I am an amateur guitarist and want to buy an electro-acoustic guitar. I tried a lot of them, but two just struck my heart: Fender CD-100CE and Fender CD-60CE. I am confused about the significant differences between the variety!

What should look for when buying an electro-acoustic guitar for the first time?

  • 1
    Welcome to the Site. I had to edit your question a bit, because the kind of question you asked was off topic here, since it was pretty much a shopping question. Commented Aug 19, 2014 at 6:24
  • 2
    Have you looked at guitars other than Fenders? Not that Fenders aren't great, but you should try out some other brands as well.
    – MrTheBard
    Commented Aug 19, 2014 at 12:44

3 Answers 3


There are many things to consider when buying any guitar. Here are my important factors:

  • price
  • action/playability
  • construction materials
  • sound when plugged in
  • sound when unplugged (I play almost always plugged in, so this is less important)

Takamine have a great range of cheap guitars that sound amazing and have great playability. Check out the D series.

  • I would completely agree about the action needing to be right
    – user30646
    Commented Oct 11, 2016 at 0:27
  • Honestly @Unknown, it's almost the most important thing for me.
    – scrowler
    Commented Oct 11, 2016 at 0:27

Have you looked at the Fender website?

There are only three differences, according to the Specs tab:

  • The 100 has mahogany back and sides, whereas the 60 is nato;
  • The 100 has a satin finish to the body and neck, whereas the 60's is gloss; and
  • The 100 has a rosewood headstock veneer, which the 60 doesn't.

Basically, there are four criteria:

  • Does it sound good?
  • Does it feel good?
  • Does it work good?
  • Does it look good?

The first is most important. Go by your own ears, but be aware that as a new player, your ears are not well-developed. If you only intend to play by yourself or accompanying a singer, then test it in a quiet environment, but if you're going to play with others, then play in context of other instruments and see if it's frequencies work with other instruments. An A/E guitar in an otherwise electric band functions essentially as a tuned snare or hi-hat, so a nice solid bass will be wasted in context. You will want to try both acoustic and through an acoustic amp or PA system.

Feeling right can come to several things. Does the guitar have a thin/thick/narrow/wide neck? Is the glossy finish sticky to your hands? Is the action high? Some of this can be corrected by a setup, but some of it can't.

Turn the tuners. They should move smoothly. Move the pots up and down, looking for scratchy pots. You're talking inexpensive in-production instruments, so I doubt there will be issues, but if there are, tell the store's staff and choose another instrument.

Fernando on SNL used to say "It is better to look good than to feel good", but it is better for guitars to sound good than to look good.

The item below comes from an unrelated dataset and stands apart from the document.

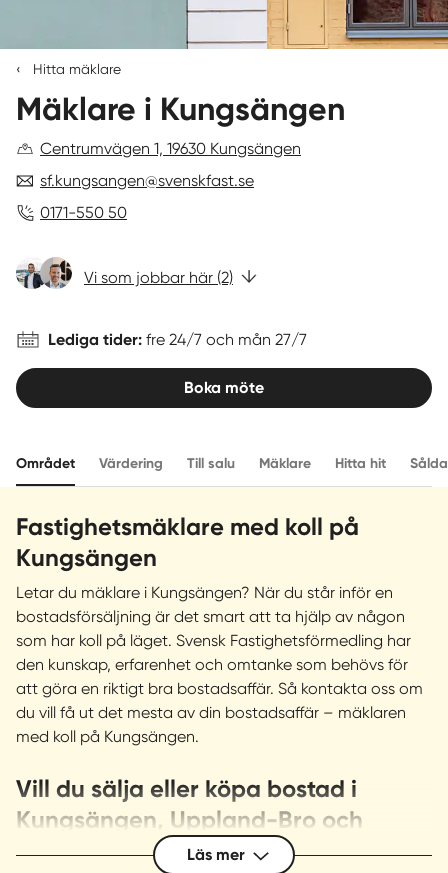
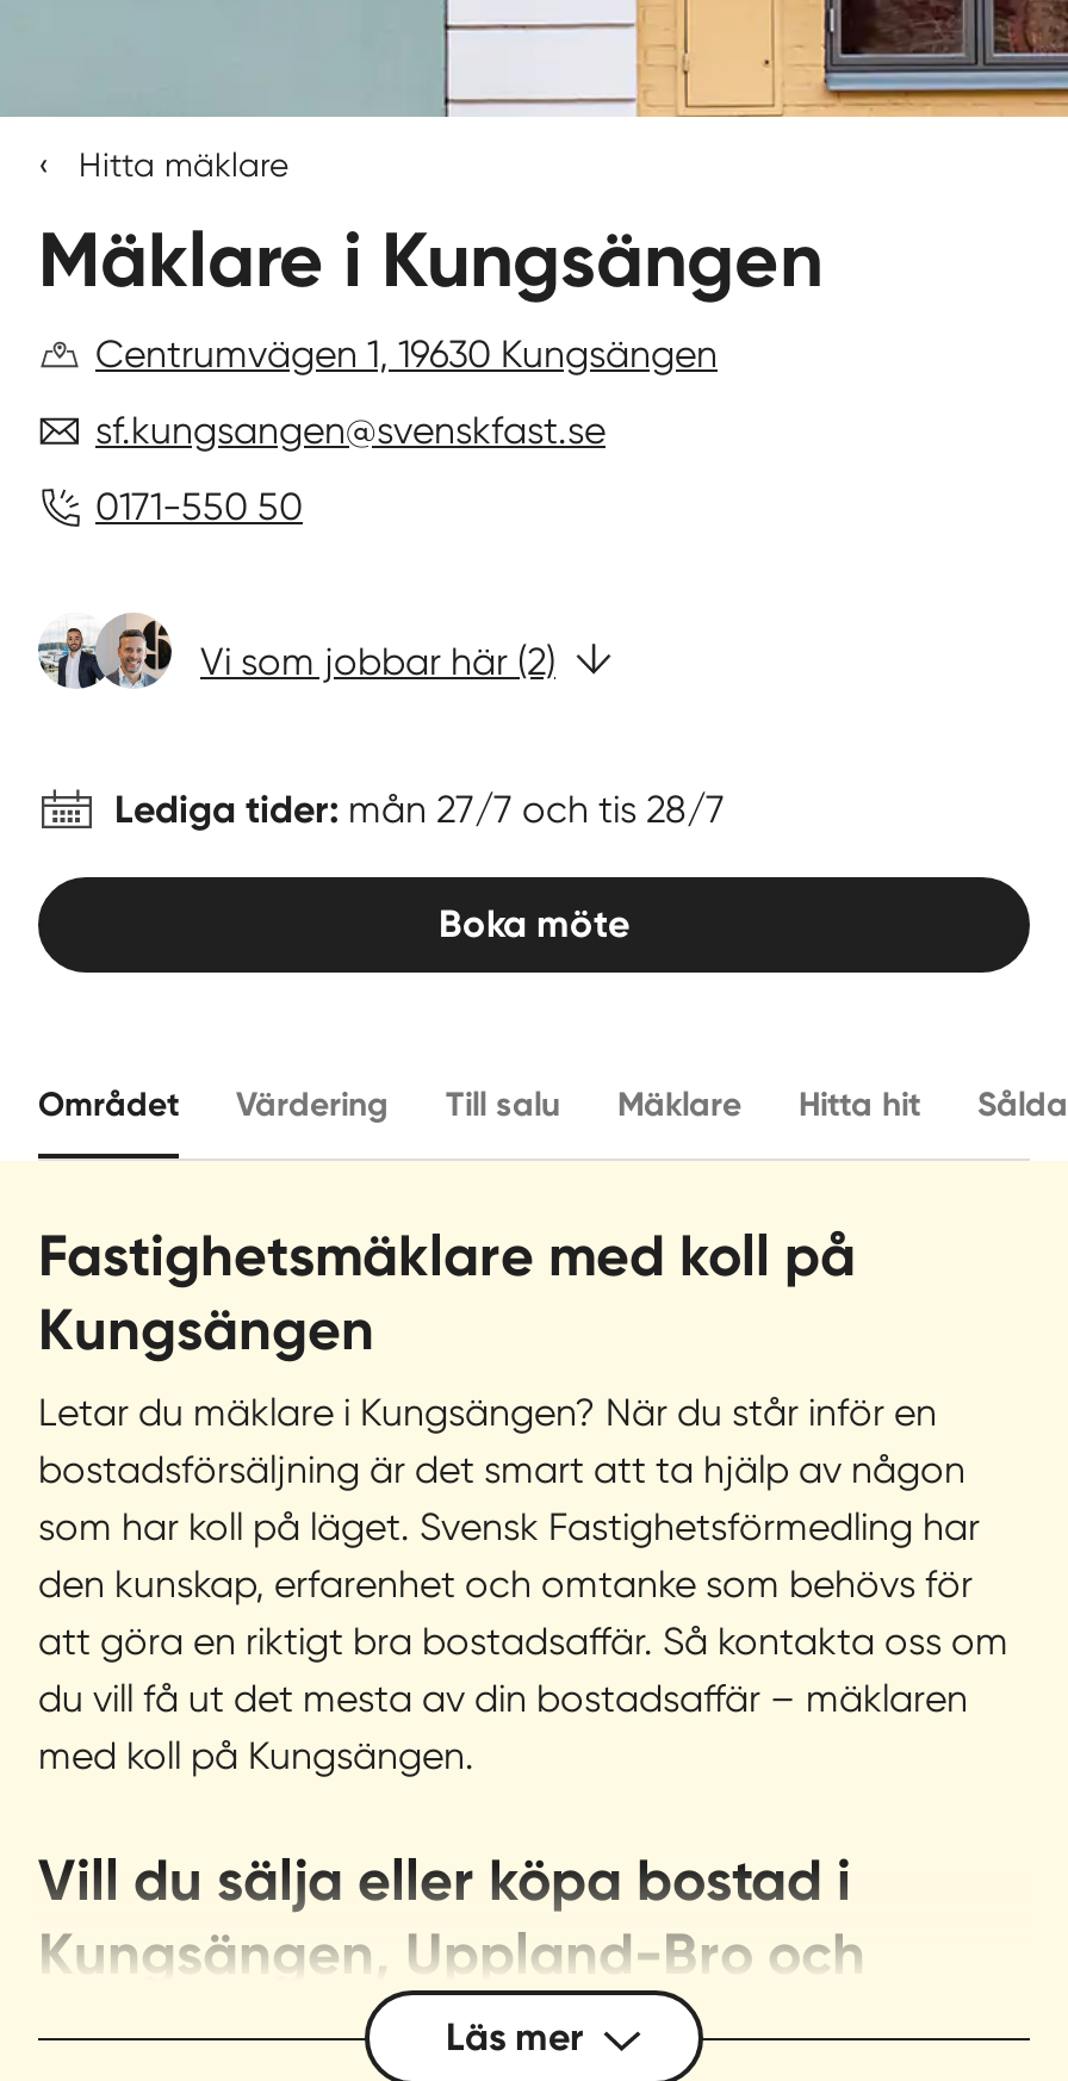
[48,330,307,349] Lediga tider: fre 24/7 och mån 27/7 -> [114,787,725,832] Lediga tider: mån 27/7 och tis 28/7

I wouldn't play a guitar covered with pinup stickers in church, and I might not play a sunburst Strat in an 80s glam metal cover band, and the aesthetic choices for low-end Fender acoustics are few, but it is an area of choice. More importantly, a floor model might have nicks and scratches and cracks. Often they mean nothing, but they might mean repair bills or replacement costs later. If you're buying new, you shouldn't have to worry about blemished instruments; unless it's the one, put it back on the wall and try another.

You might worry about solid wood vs laminate. A solid top is a nice thing, but, unless I'm wrong about the context, it shouldn't be a worry.

Good luck and happy playing!

  • 1
    +1, great answer. I would take issue with the "tuned snare" part -- it's true, but only if the guitar is played in a certain style.